[Recorded data]
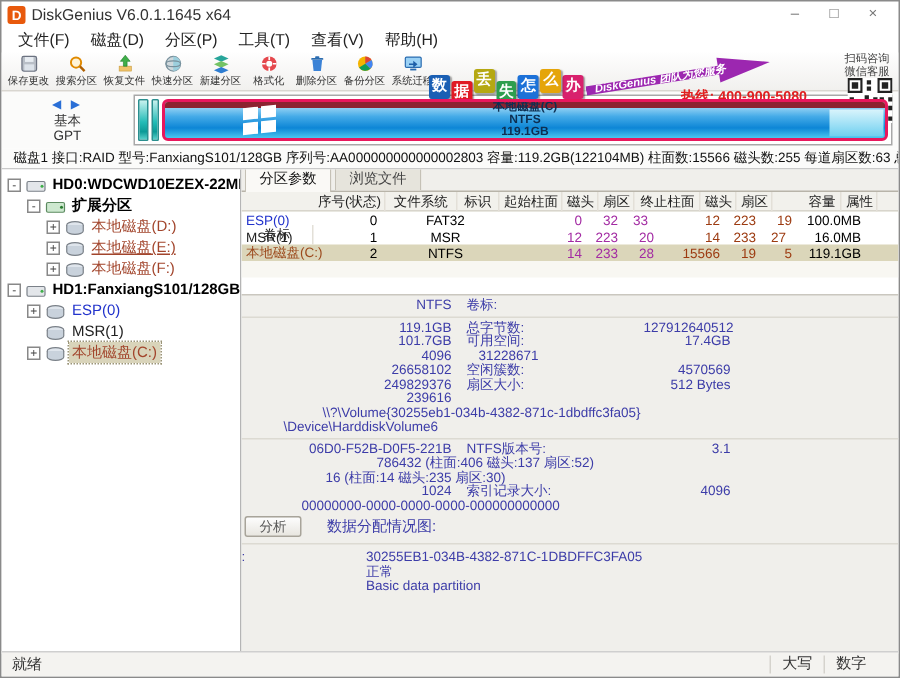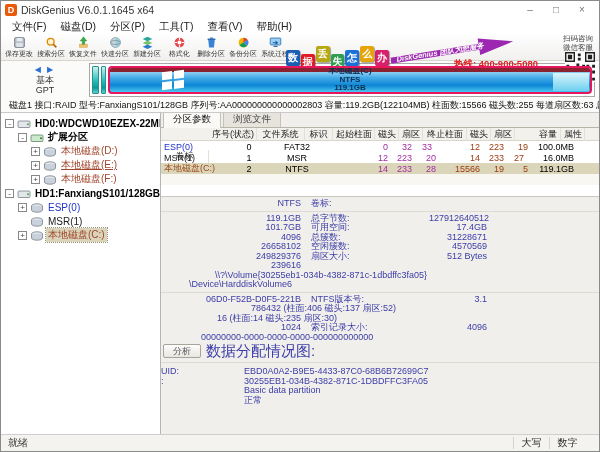--- a/index.html
+++ b/index.html
@@ -458,7 +458,6 @@
           </div>
           <div class="drow">
             <div class="dv1">4096</div>
-            <div class="dlab">总簇数:</div>
             <div class="dv2">31228671</div>
           </div>
           <div class="drow">

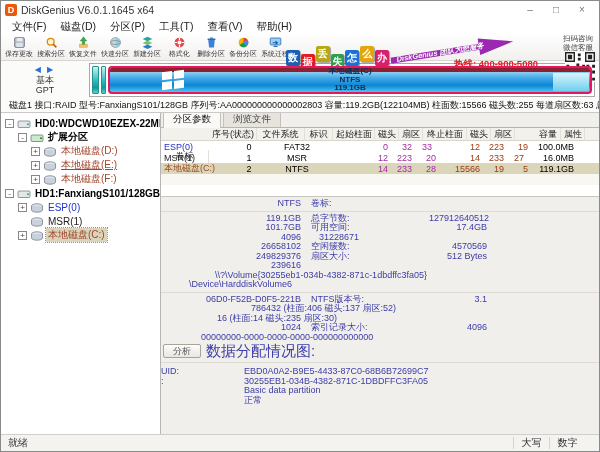--- a/index.html
+++ b/index.html
@@ -109,7 +109,7 @@
   .analyze-row { display:flex; align-items:center; padding:2px 0 2px 2px; height:18px; }
   .analyze-btn { font-size:9px; height:14px; line-height:12px; padding:0 9px; color:#555;
                  background:linear-gradient(#fdfdfd,#e8e6e0); border:1px solid #a8a49a; border-radius:2px; }
-  .analyze-label { color:#3c3ca8; font-size:15px; margin-left:5px; }
+  .analyze-label { color:#3c3ca8; font-size:10px; margin-left:17px; }
 
   .bottom-section { font-size:9px; line-height:9.5px; color:#3c3ca8; padding-top:2px; }
   .brow { display:flex; white-space:nowrap; }

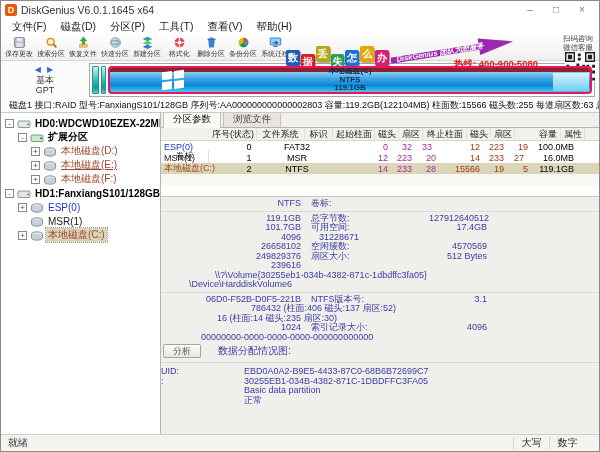--- a/index.html
+++ b/index.html
@@ -509,10 +509,6 @@
       <div class="dsep"></div>
       <div class="bottom-section" id="bottom">
           <div class="brow">
-            <div class="blab">UID:</div>
-            <div class="bval">EBD0A0A2-B9E5-4433-87C0-68B6B72699C7</div>
-          </div>
-          <div class="brow">
             <div class="blab">:</div>
             <div class="bval">30255EB1-034B-4382-871C-1DBDFFC3FA05</div>
           </div>

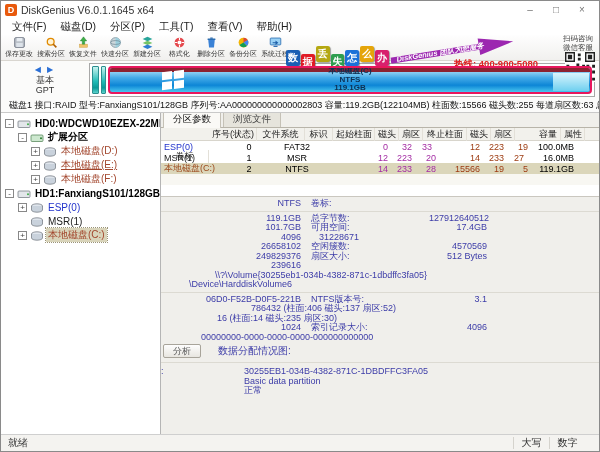--- a/index.html
+++ b/index.html
@@ -514,11 +514,11 @@
           </div>
           <div class="brow">
             <div class="blab"></div>
-            <div class="bval">Basic data partition</div>
+            <div class="bval">正常</div>
           </div>
           <div class="brow">
             <div class="blab"></div>
-            <div class="bval">正常</div>
+            <div class="bval">Basic data partition</div>
           </div>
         </div>
     </div>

## Problem to work on:
Tally up the lines of the data above where the string "padding" appears, and give only the count.

## Reply:
3